_Exercise data_.
-*-*-

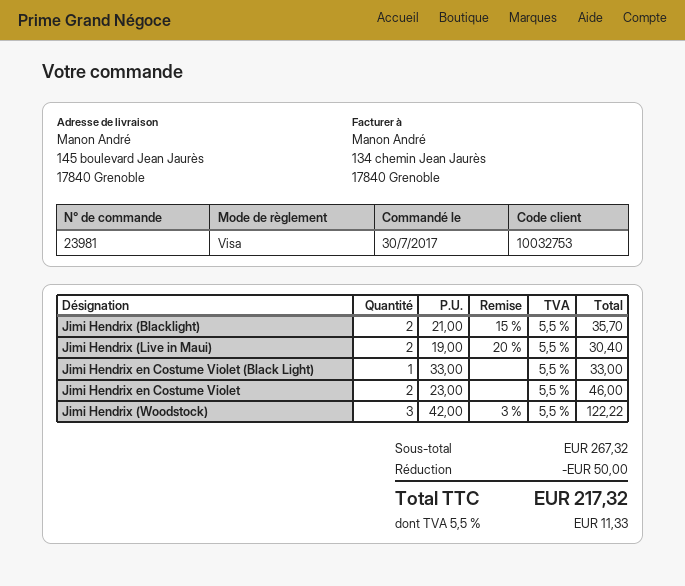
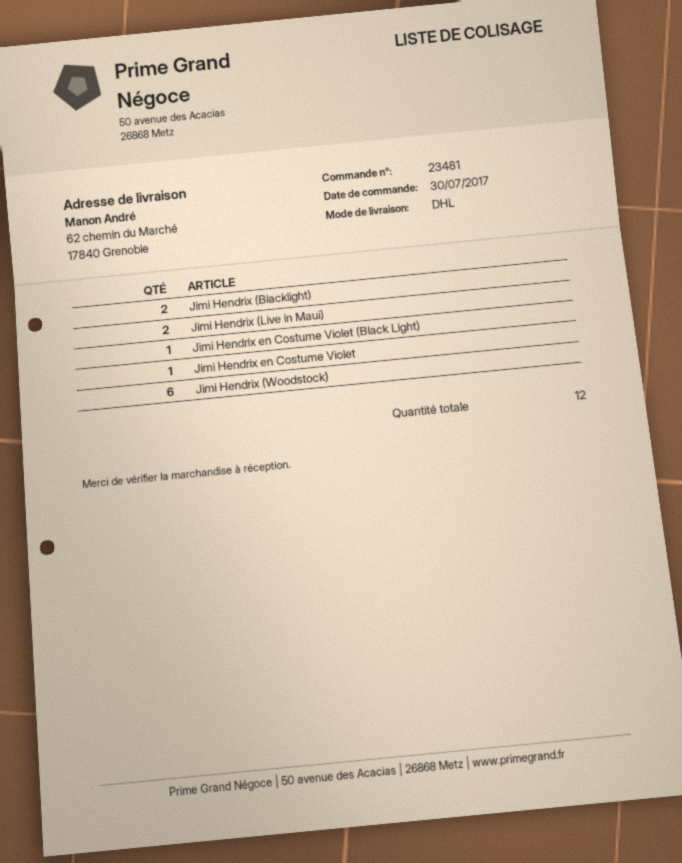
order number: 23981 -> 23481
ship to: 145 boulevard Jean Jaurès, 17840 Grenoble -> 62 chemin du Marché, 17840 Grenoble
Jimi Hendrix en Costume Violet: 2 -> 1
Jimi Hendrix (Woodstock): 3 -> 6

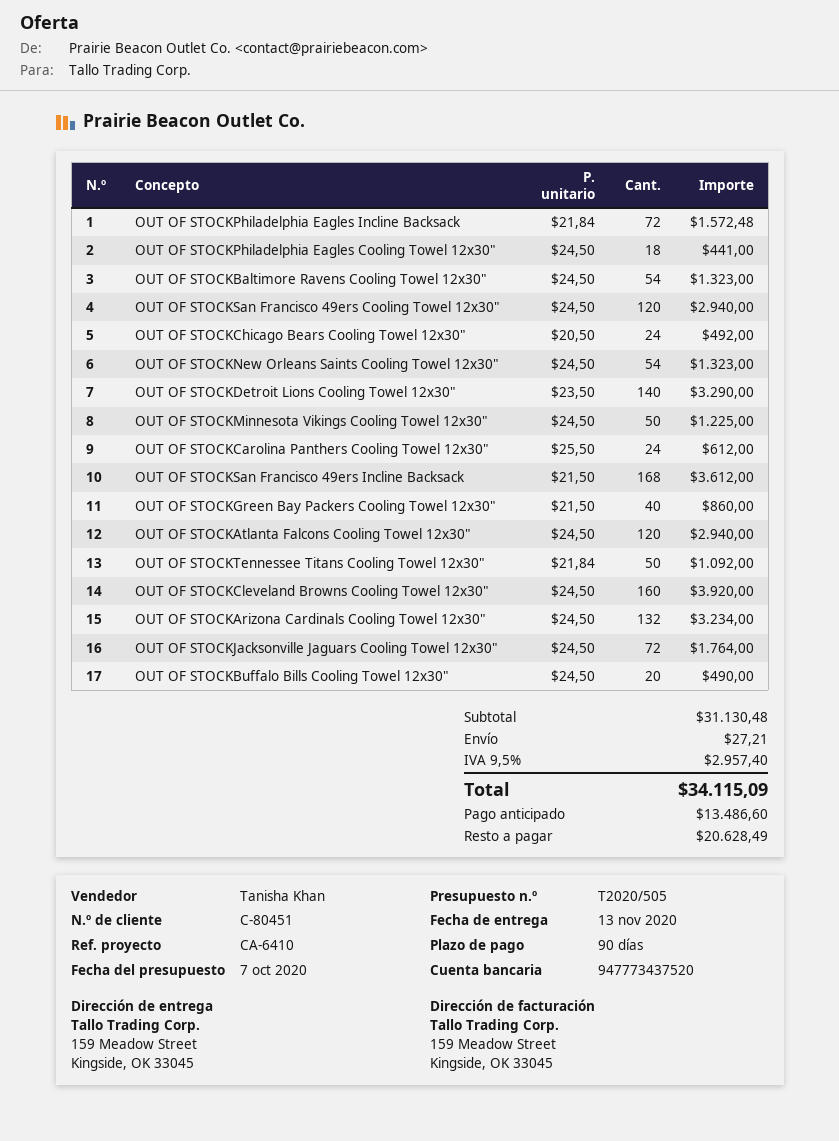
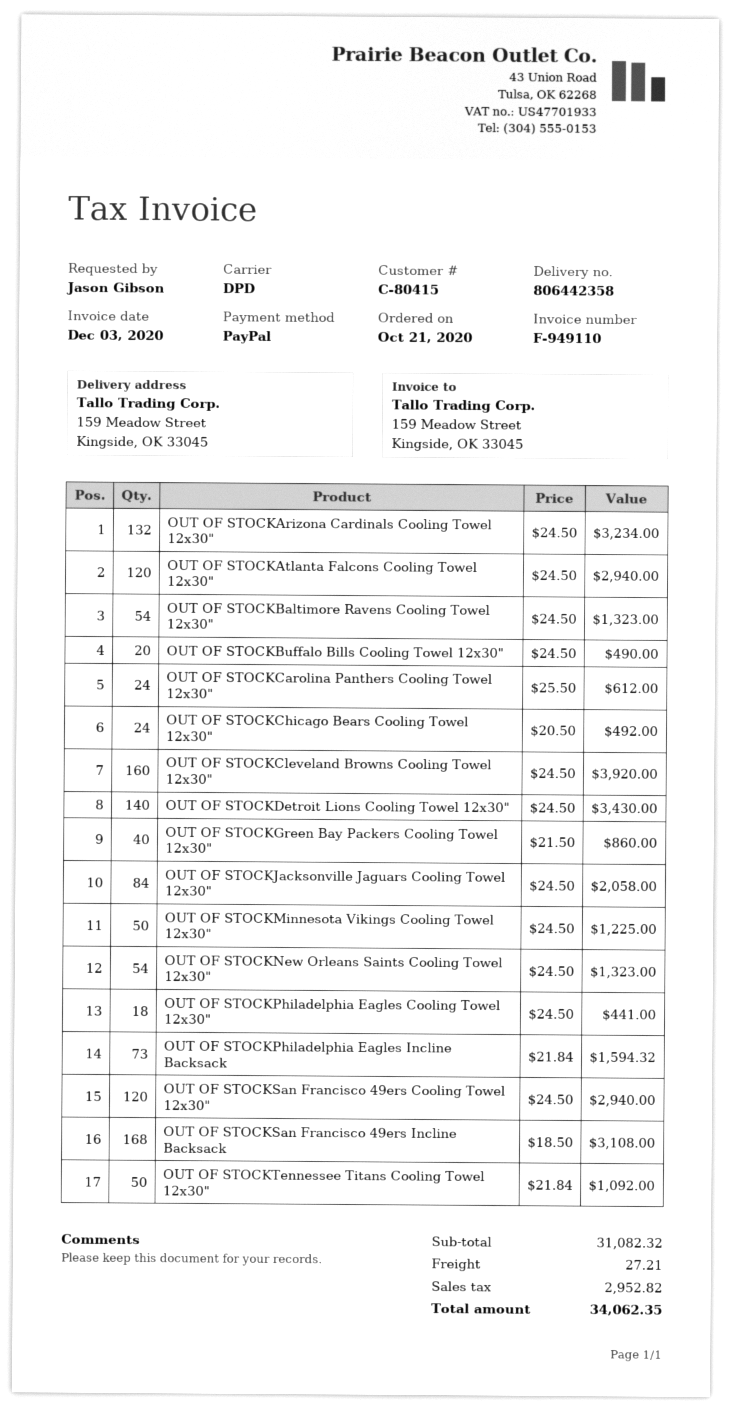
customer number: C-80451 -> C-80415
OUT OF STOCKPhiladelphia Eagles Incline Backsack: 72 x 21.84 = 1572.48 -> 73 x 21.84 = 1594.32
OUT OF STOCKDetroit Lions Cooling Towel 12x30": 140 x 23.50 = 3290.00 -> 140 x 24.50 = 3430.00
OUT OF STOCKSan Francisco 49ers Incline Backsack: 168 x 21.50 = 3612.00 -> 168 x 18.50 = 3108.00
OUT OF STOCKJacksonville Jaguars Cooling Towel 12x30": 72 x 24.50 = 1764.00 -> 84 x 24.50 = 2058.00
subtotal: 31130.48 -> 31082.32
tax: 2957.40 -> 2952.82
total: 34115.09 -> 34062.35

-*-*-

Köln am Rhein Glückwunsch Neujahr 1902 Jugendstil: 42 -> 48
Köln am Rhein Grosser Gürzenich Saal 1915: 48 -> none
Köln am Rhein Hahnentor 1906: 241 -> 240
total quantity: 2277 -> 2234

-*-*-

_Work instructions_. Out of the listing above, reproduce exactly the lines from the one with "Köln am Rhein Hahnentor 1906: 241 -> 240" up to and including the one with "total quantity: 2277 -> 2234".

_Response box_.
Köln am Rhein Hahnentor 1906: 241 -> 240
total quantity: 2277 -> 2234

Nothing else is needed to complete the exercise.